İstanbul Belediye Başkanı duvarlara, “Maslak’tan Bakırköy’e şu kadar zaman da gideceksiniz” diye yazmış. Peki, yol nerede? Bu yapılacak projedeki rakamı belirtmekten ibarettir. Bunu yapmak için milyar dolarlar lâzım. Bütün bunları bulacaksınız. Bu kadarını yapmış olmalarından da memnunum, ama İstanbul’un altyapısı yok..

İlk Boğaz Köprüsü ile ilgili olarak da Demirel Meclis’te anlatmıştı. Leonardo da Vinci dönemin padişahına mektup yazıyor. “Duydum ki, Müslümanlığın bir gereği olarak Cuma günleri, Cuma selâmlığı için Üsküdar’a geçiyor muşsunuz. Size Boğazın üzerine bir köprü yapayım arabanızla – faytonla geçin” diyor. Hâdisenin ilk düşünme meselesi budur. Ama eser Demirel’indir.

Bayındırlık Bakanlığı’nın ortadan kaldırılıp Ulaştırma Bakanlığına bağlanması yanlış olmuştur. Çünkü, Bayındırlık Bakanlığı teknik ve mühendislik hizmetlerinin götürüldüğü bir bakanlık. Ama Ulaştırma Bakanlığı farklıdır. Her işin kendi alanında, kendi çerçevesinde ele alınması lâzım.

Demirel ve hükûmetlerinin başlattıkları projeleri bu hükümet götürüyor. Önemli bir şey söyleyeyim. Üçüncü Köprü’nün yerini de biz koyduk. Biz projesini hazırladık. Üçüncü Köprü, Kuzey’den gelen ve Hopa’ya gidecek olan Karadeniz yolunun köprüsüdür.

Buna göre, Edirne’de Kapıkule’den yol üçe ayrılacak; bir tanesi normal yol, İstanbul’a gidecek, bir tanesi Keşan üzerinden Eceabat Çanakkale Köprüsü onun devamı olacak ve bir tanesi de Kırklareli üzerinden Üçüncü Köprü’den geçecek, Kandıra’nın altından Zonguldak’a gelecek, oradan da kredisi çıkmış olan Karadeniz Sahil ile Sinop, Samsun, Ordu, Giresun, Trabzon Rize Hopa’ya kadar gidecek. Yani Kapıkule’ye gelen araç İstanbul’a girmeyecek, oradan gitmeyecek, yukarıda ki yolu kullanacak.

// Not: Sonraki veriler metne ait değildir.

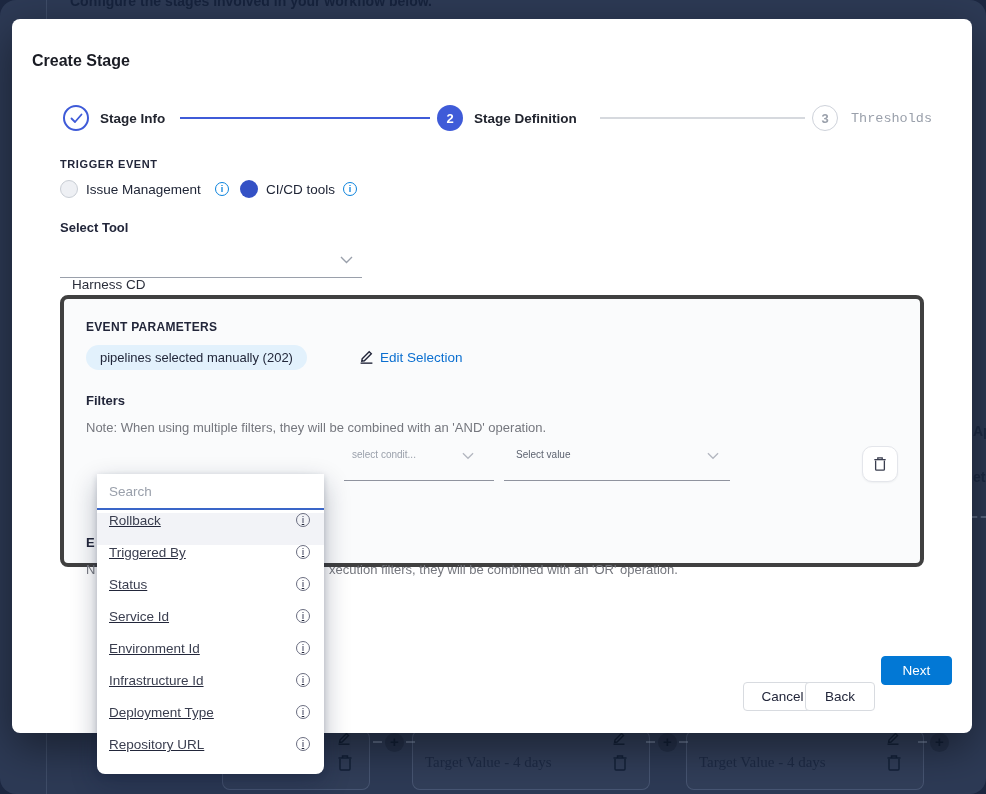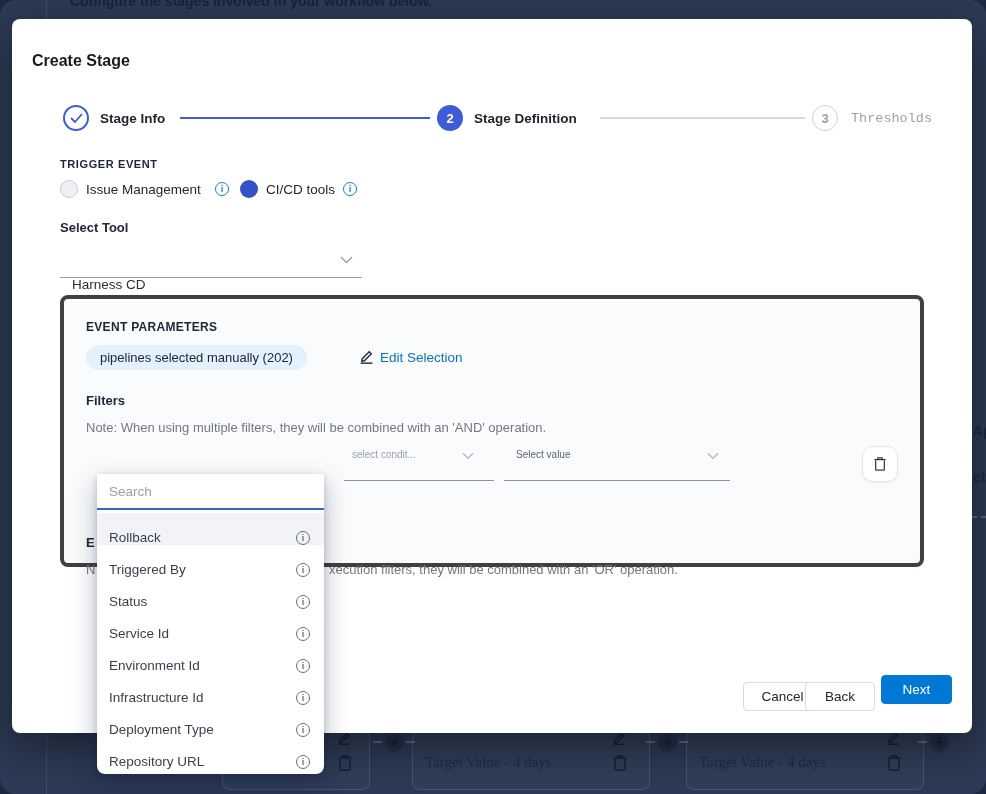--- a/index.html
+++ b/index.html
@@ -115,8 +115,9 @@
   }
   #dd-search::placeholder { color:#9aa0ab; }
   .dd-row {
-    height:32px; display:flex; align-items:flex-end; justify-content:space-between;
+    height:32px; display:flex; align-items:flex-start; justify-content:space-between;
     padding:0 14px 0 12px;
+    text-decoration:underline;
   }
   .dd-row.hl { background:#f2f3f7; }
   .dd-label { font-size:13.5px; color:#3a3e4f; }

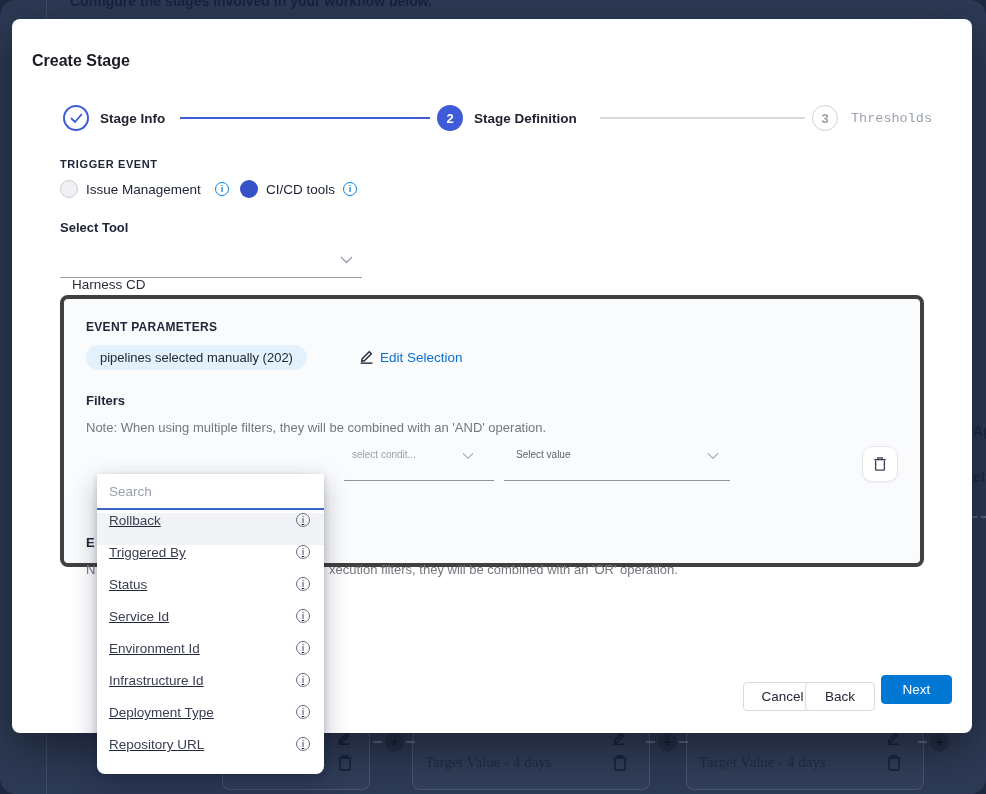--- a/index.html
+++ b/index.html
@@ -266,7 +266,7 @@
 
     <button class="abs btn btn-ghost" style="left:731px; top:663px; width:79px;">Cancel</button>
     <button class="abs btn btn-ghost" style="left:793px; top:663px; width:70px;">Back</button>
-    <button class="abs btn btn-primary" style="left:869px; top:656px; width:71px;">Next</button>
+    <button class="abs btn btn-primary" style="left:869px; top:637px; width:71px;">Next</button>
   </div>
 
   <div id="dd-panel" class="abs">

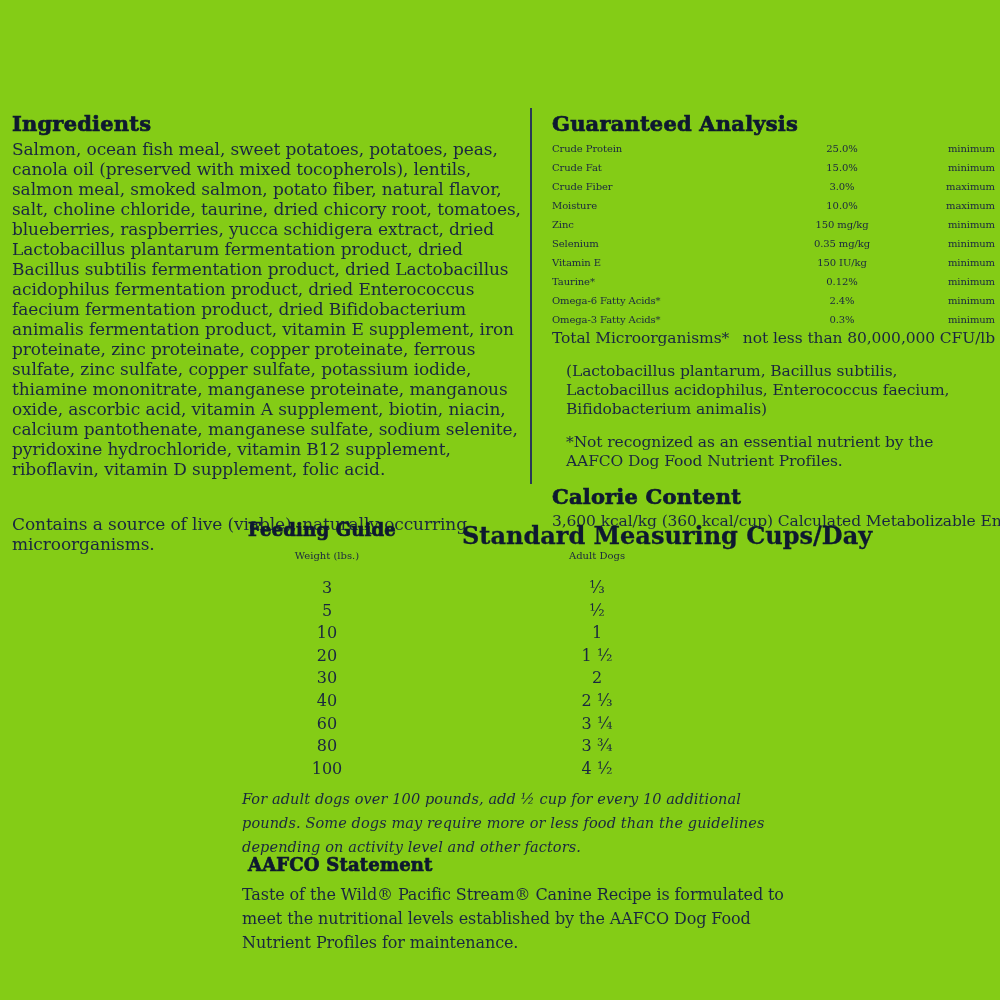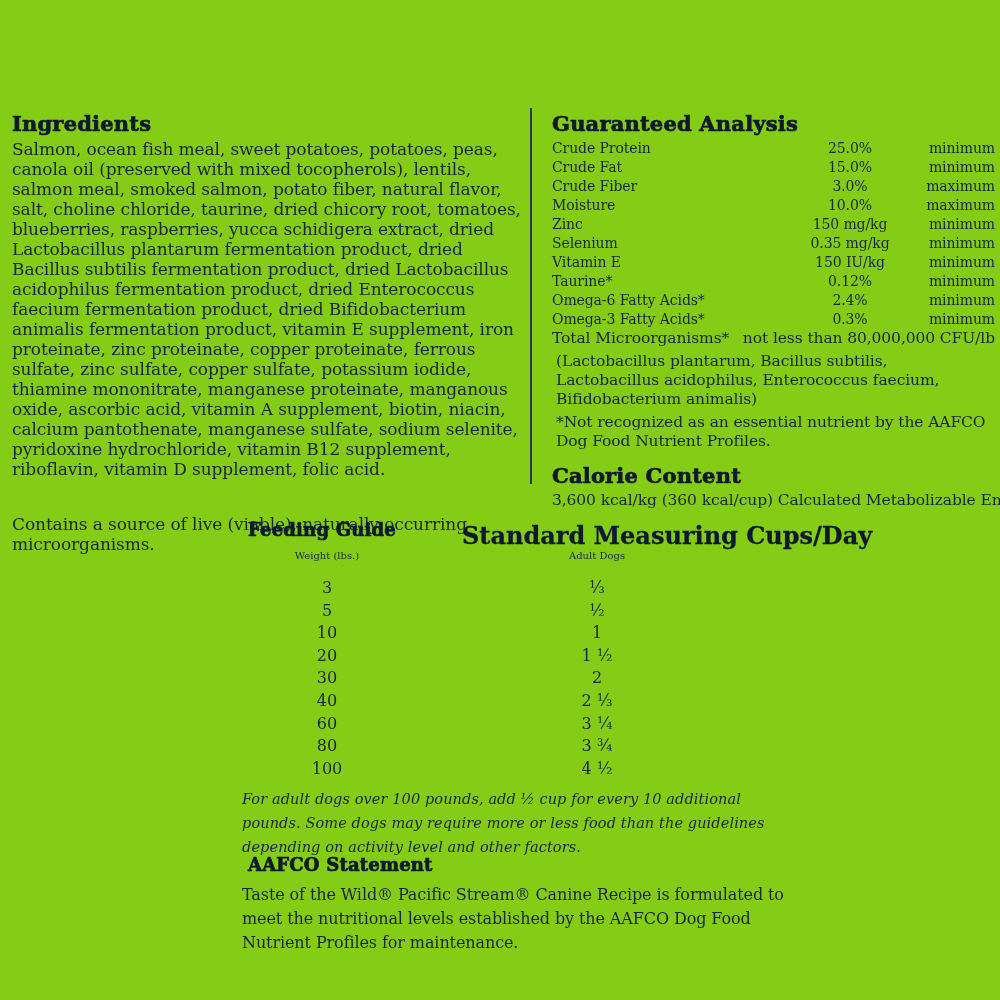--- a/index.html
+++ b/index.html
@@ -36,7 +36,7 @@
   
   .ga{position:absolute;left:552px;top:112px;width:443px;}
   .ga-rows{margin-top:3px;}
-  .ga-row{display:flex;font-size:14px;line-height:19px;letter-spacing:-0.1px;}
+  .ga-row{display:flex;font-size:10px;line-height:19px;letter-spacing:-0.1px;gap:8px;}
   .ga-row .ga-label{flex:1;white-space:nowrap;}
   .ga-row .ga-value{width:118px;text-align:center;white-space:nowrap;}
   .ga-row .ga-qualifier{width:86px;text-align:right;white-space:nowrap;}

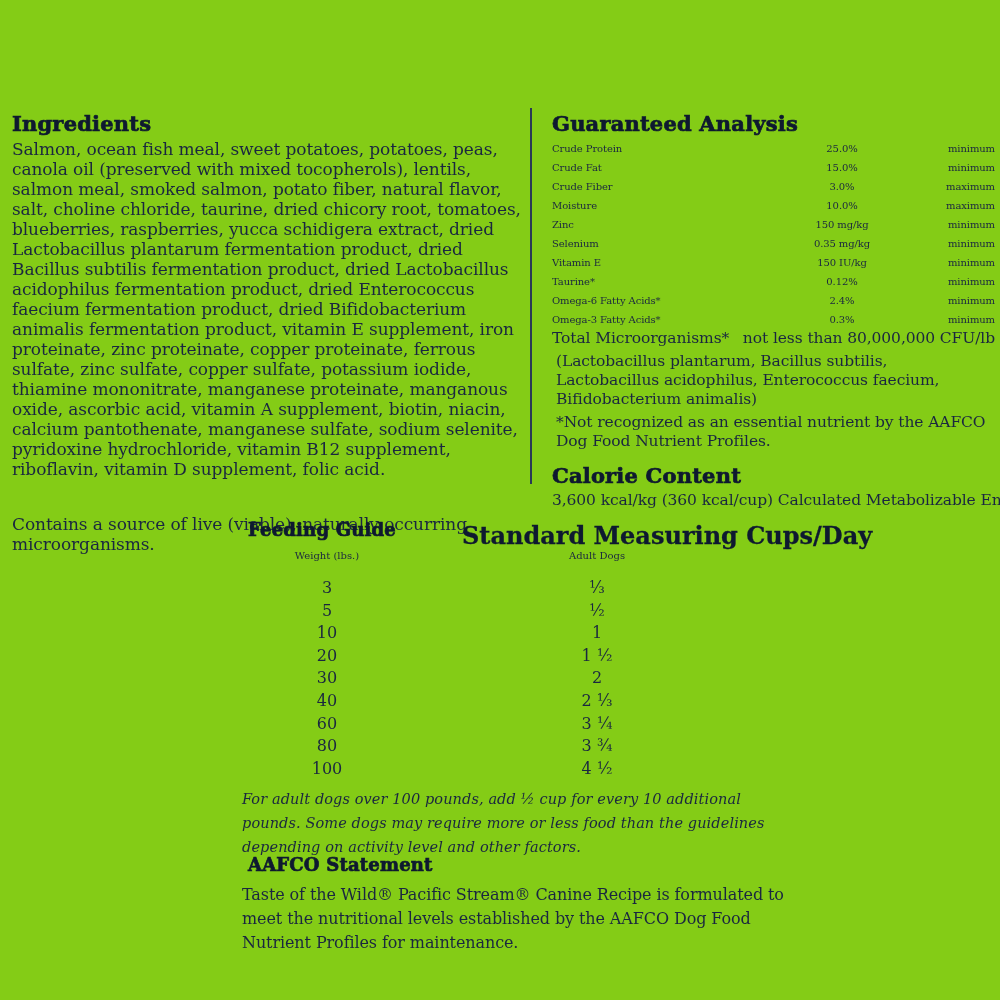--- a/index.html
+++ b/index.html
@@ -43,7 +43,7 @@
   .ga-micro{display:flex;font-size:15.5px;line-height:19px;letter-spacing:-0.1px;}
   .ga-micro .ga-label{white-space:nowrap;}
   .ga-micro .ga-value{flex:1;text-align:right;white-space:nowrap;}
-  .ga .detail,.ga .footnote{font-size:15.5px;line-height:19px;letter-spacing:-0.1px;margin:4px;}
+  .ga .detail,.ga .footnote{font-size:15.5px;line-height:19px;letter-spacing:-0.1px;margin:14px;}
   .calorie-heading{margin-top:13px;}
   .calorie-body{margin-top:3px;font-size:15.5px;line-height:19px;letter-spacing:-0.1px;white-space:nowrap;}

Dünyaca ünlü ABD’li bir stratejist bir kitap yazdı. Orada, “Geleceğin petrol piyasası Karadeniz’de şekillenecektir” diye yazıyor. Biz bu fikirleri de hesaba katarak, “Zaten Karadeniz’de böyle bir yola ihtiyacı var. Bunu Kapıkule’den itibaren bağlamak üzere getirelim” diye düşündük.

Kısacası, Demirel denilince akla hep büyük projeler gelmelidir. Zira bütün bunları bize Demirel getirtti ve yaptırdı…

KENDİNE HAKARET EDEN VATANDAŞI AFFEDİP TAHLİYE ETTİRDİ

Adalet Bakanı, 2 Mart 2016’ta, 2016 Yılı Bütçe Kanun Tasarısı görüşmelerinde, 2014 yılının Ağustos’unda Erdoğan’ın Cumhurbaşkanı seçildikten sonra “Cumhurbaşkanına hakaret’le ilgili şu ana kadar bakanlıkça kovuşturma izni verilen dosya sayısı 1.845’tir” diye dâvâlardaki rekor sayısını ikrar etmişti. Ayrıca ilgili kuruluşlar 170’ten fazla gazetecinin sırf görüşlerini yazdıkları için tutuklandığını açıklıyorlar. Demirel döneminde bu tür dâvâlarda hoşgörüsüne, eleştirilere tahammülüne dair anekdotlarınızdan anlatır mısınız?

Rahmetli Demirel’in avukatı olarak şâhidim; kendisine yapılan galiz sözleri, hakaretleri veya basında çıkan kendisiyle ilgili yazıları hep hoşgörüyle karşılardı. Burada bir hâtıra anlatmak isterim:

1979 tarihinde rahmetli Demirel Başbakan idi. Antalya’nın deniz sahilindeki küçük bir ilçesinde vatandaşın biri, bir kahvehanenin ortasında Rahmetli Demirel’e açıkça sövüp saymış. Başbakan olduğu için o zamanki Cezâ Kanunu’na göre, savcı re’sen soruşturma başlatmış. Buna hukukta, “madde-î mahsusa suretiyle hakaret” deriz. Ağır hakaret olduğu için tâkibat açmış, adamı suçüstü haliyle yakalanmış içeri attırmış.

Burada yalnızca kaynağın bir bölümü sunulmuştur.